## What you have to do
Set down only what runs from the line containing "cn - Mainland" through the last line of the data, exactly as it reads.

## Records for the task

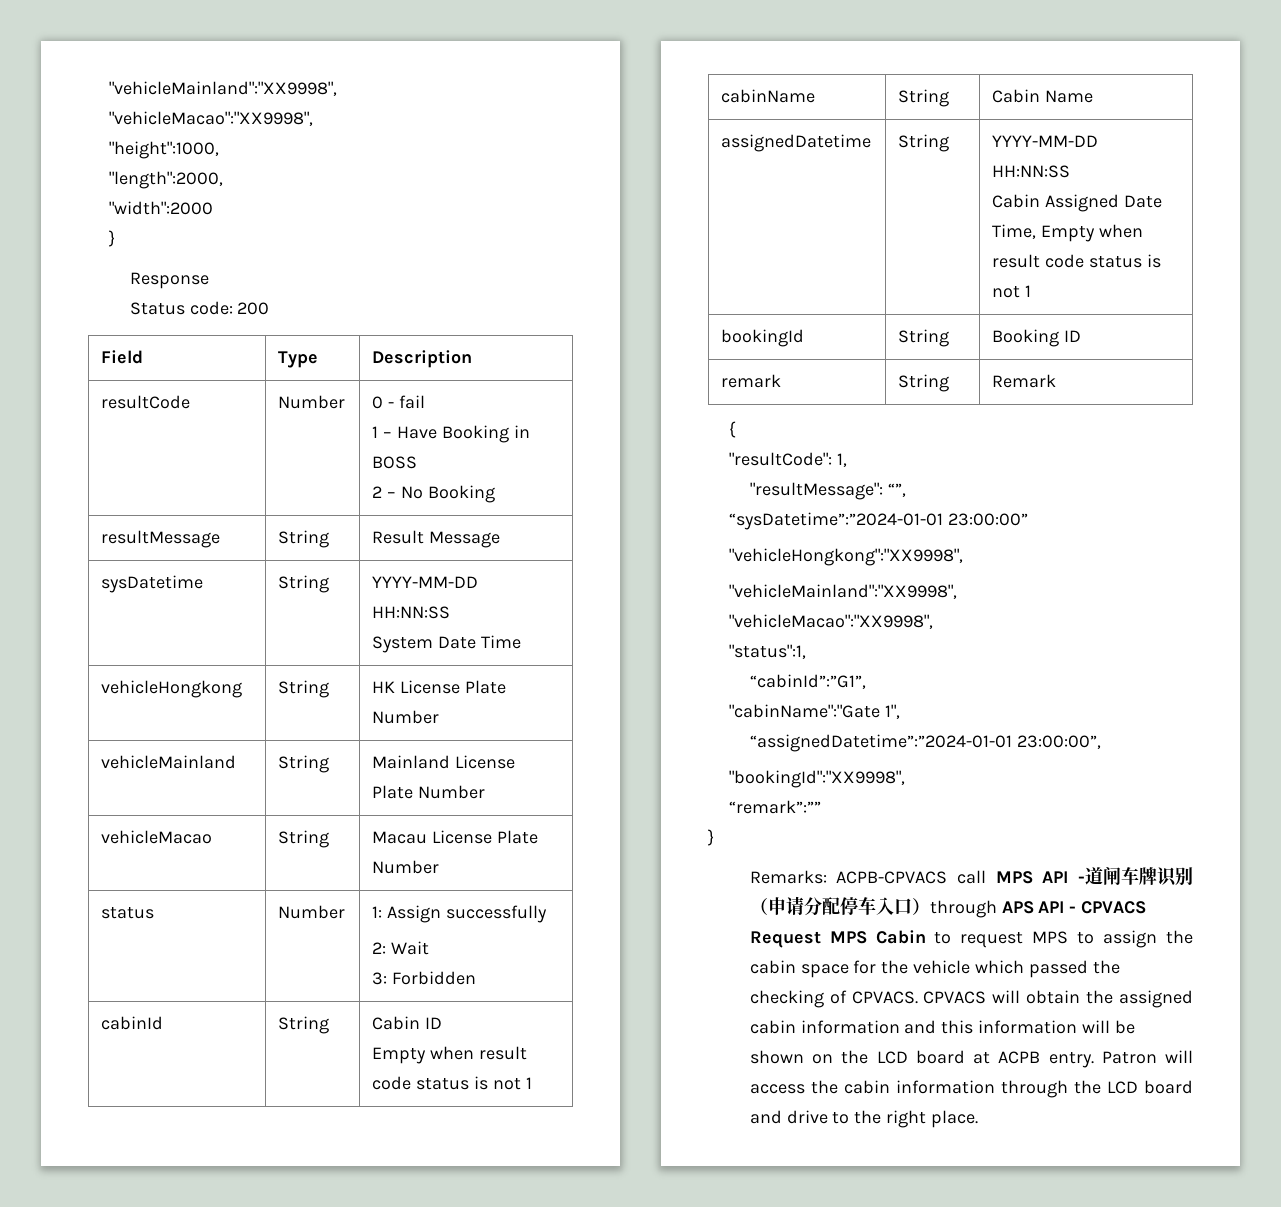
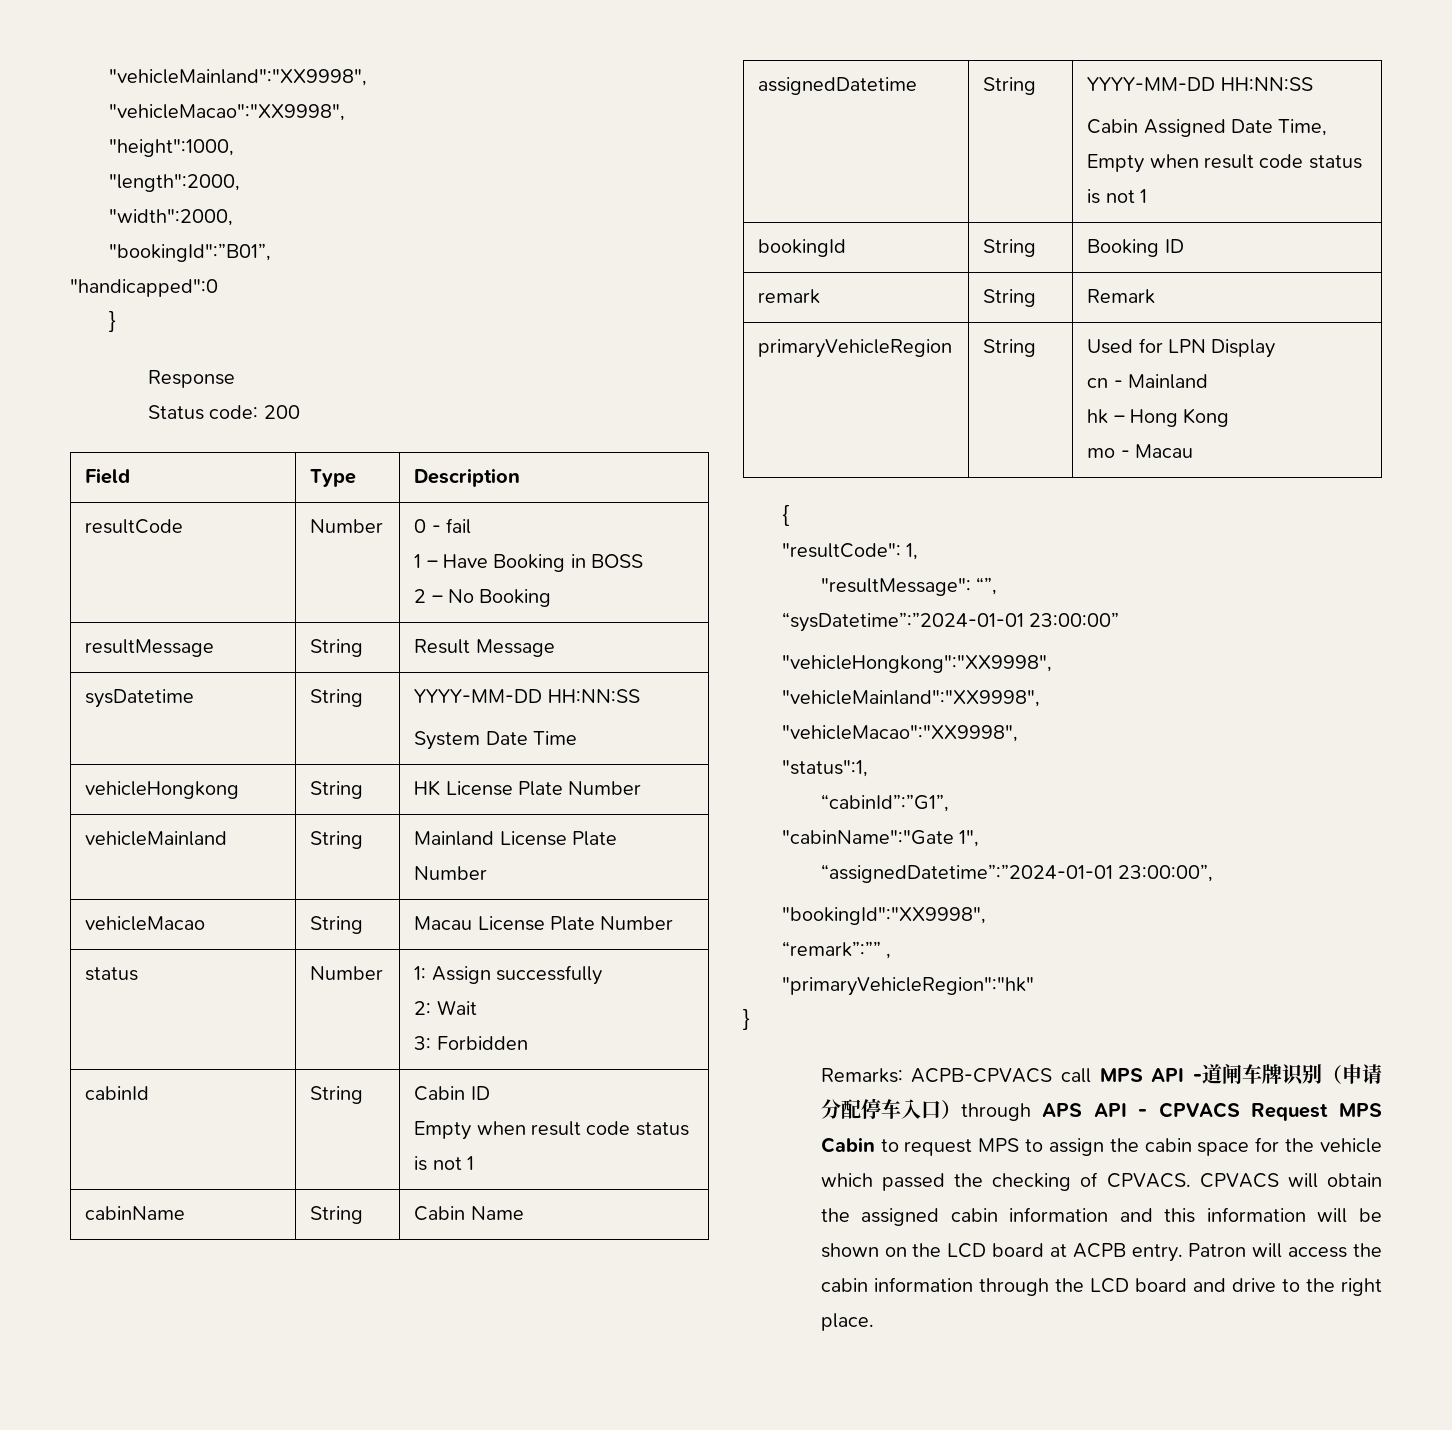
- "width":2000
+ "width":2000,
+ "bookingId":”B01”,
+ "handicapped":0
+ primaryVehicleRegion | String | Used for LPN Display
+ cn - Mainland
+ hk – Hong Kong
+ mo - Macau
- “remark”:””
+ “remark”:”” ,
+ "primaryVehicleRegion":"hk"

## Solution to this problem
+ cn - Mainland
+ hk – Hong Kong
+ mo - Macau
- “remark”:””
+ “remark”:”” ,
+ "primaryVehicleRegion":"hk"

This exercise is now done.